Stopping for a break in the climb up the narrow rocky trail along a jagged Pennsylvania mountain, my son’s large frame towered above me, but his hand steadied me, the hand of a man. What happened to the small finger that would reflexly curl around my index finger, or the tiny body that fit into the crook of my arm? This was a 20 year journey from the initial bar on the pregnancy test indicating a new life, through endless soccer games, scout meetings, homework, middle school awkwardness, to high school with daily trips to the barn for FFA, the wonderful Fort Bend County Fair, and finally graduation last May. The hope and excitement of a new beginning at college was unfolding, the journey of life.
Breast care is also a lifelong journey for each woman. The pathways of my two younger sons are different from my older son. They have different strengths and different needs. Likewise, every woman’s breast care journey will be different, as individual as the woman.
Most patients will never have breast cancer, but it’s important to be your own advocate. Know your personal risk factors whether it is a family history, dense breast tissue, or simply the two largest risk factors which are being female and getting older.
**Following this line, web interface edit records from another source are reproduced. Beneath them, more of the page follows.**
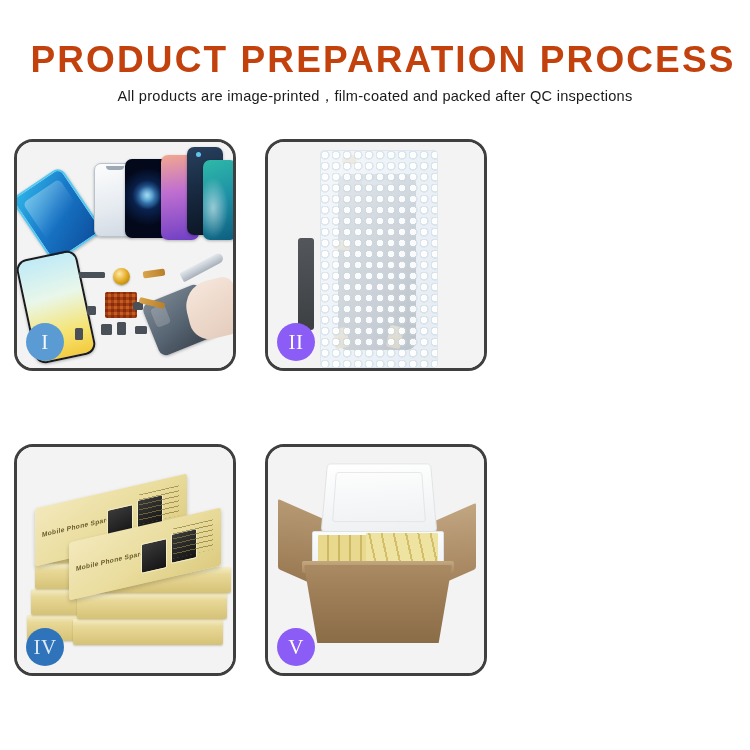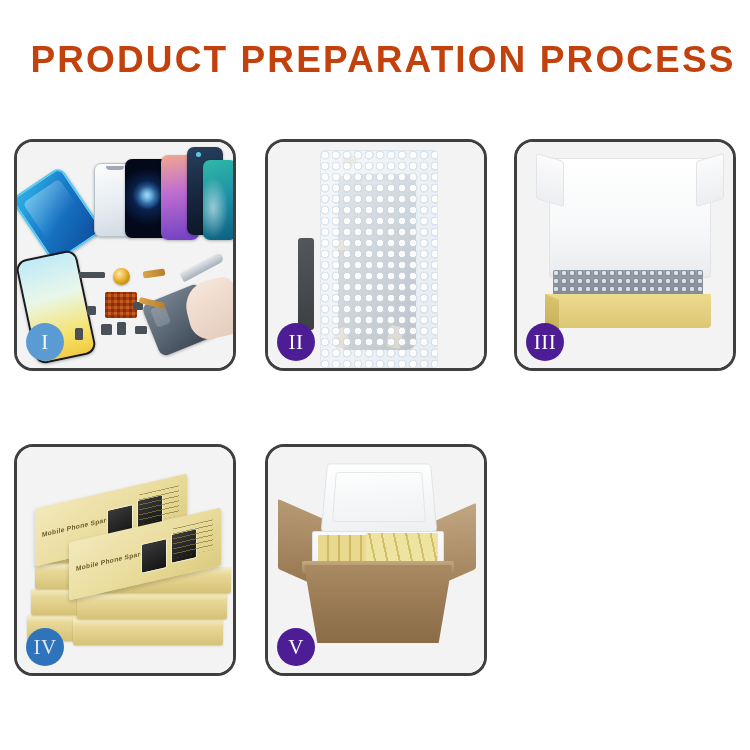--- a/index.html
+++ b/index.html
@@ -474,6 +474,7 @@
 
 <div class="header">
   <div class="page-title">PRODUCT PREPARATION PROCESS</div>
+  <div class="page-subtitle">All products are image-printed，film-coated and packed after QC inspections</div>
 </div>
 
 <div class="grid">

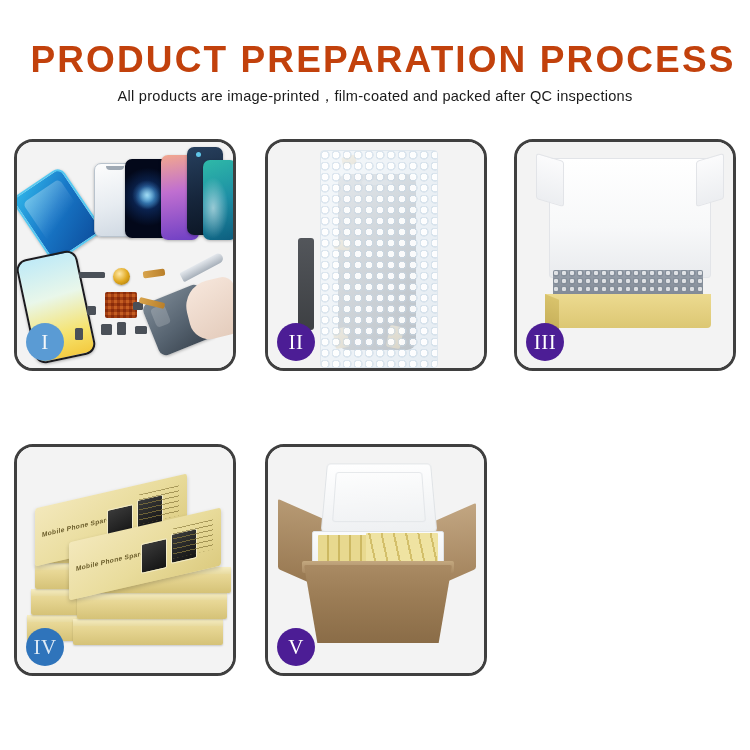--- a/index.html
+++ b/index.html
@@ -80,7 +80,7 @@
     width: 38px;
     height: 38px;
     border-radius: 50%;
-    background: #4c1d95;
+    background: #8b5cf6;
     color: #ffffff;
     font-family: "Liberation Serif", serif;
     font-size: 21px;

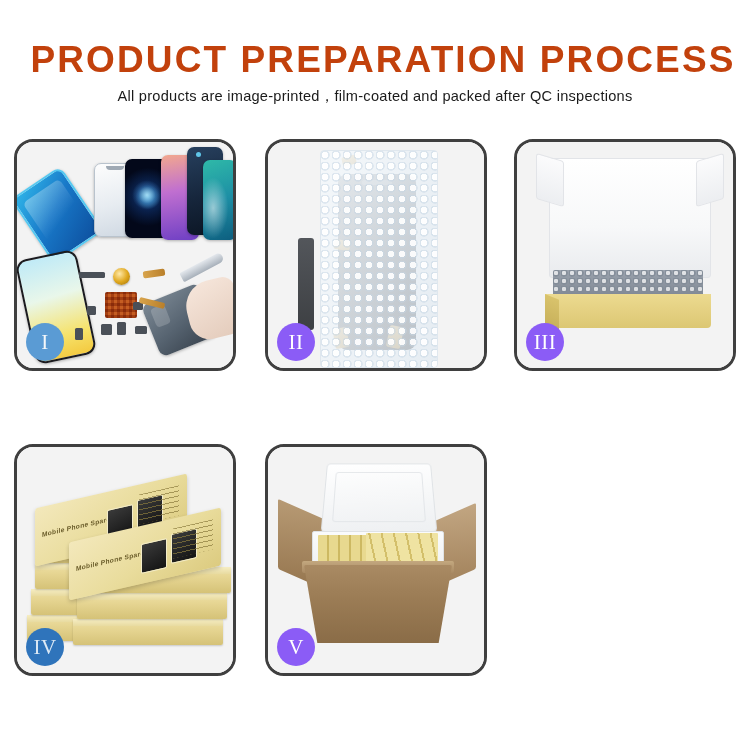--- a/index.html
+++ b/index.html
@@ -519,15 +519,6 @@
     <div class="badge">II</div>
   </div>
 
-  <div class="panel r0 c2">
-    <div class="stage">
-      <div class="box3-body"></div>
-      <div class="box3-lid"></div>
-      <div class="box3-fill"></div>
-      <div class="box3-front"></div>
-    </div>
-    <div class="badge">III</div>
-  </div>
 
   <div class="panel r1 c0">
     <div class="stage">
While lifestyle choices won’t prevent cancer, a healthy diet and exercise can help mitigate the risk. Regular screening is important for every woman. While the American Cancer Society recommends a baseline mammogram from 35-40 years of age and yearly mammograms after 40 years, the multiple different guidelines can be confusing. While mammogram still find early cancers, the treatment for breast cancer has improved so much that even cancers found slightly larger are often still curable.
In 2013, the Canada National Breast Screening Study showed 25 years of results where annual mammogram did not reduce mortality. This study contradicted 8 other randomized trials that collectively found a 15-30% reduction in mortality from screening mammograms. Because many breast cancers are potentially curable, many more women must be screened to prevent a death.
Additionally, mammograms will miss 15% of all cancers. A mammogram is only a single tool for detection. Breast exams are another tool. I advocate a yearly breast exam by a physician and a monthly self breast exam.
If an abnormality is found, more imaging may help to determine if it is a concern. If the area found is worrisome, it should be biopsied with a needle using the imaging to guide the needle to the correct place. A surgery is usually NOT recommended upfront. The lesion generally should be identified because most abnormalities will not need further treatment.
If you have a diagnosis of breast cancer, the treatment is tailored to your particular needs and cancer type. Today, most patients will need surgery to remove their tumor. They may also need other additional therapies called adjuvant treatment which consists of chemotherapy, radiation, and hormone blocking therapy. Treatment depends on the type and extent of the cancer and often a combination of these modalities is needed.
Every one’s breast care journey is different…as individual as their life.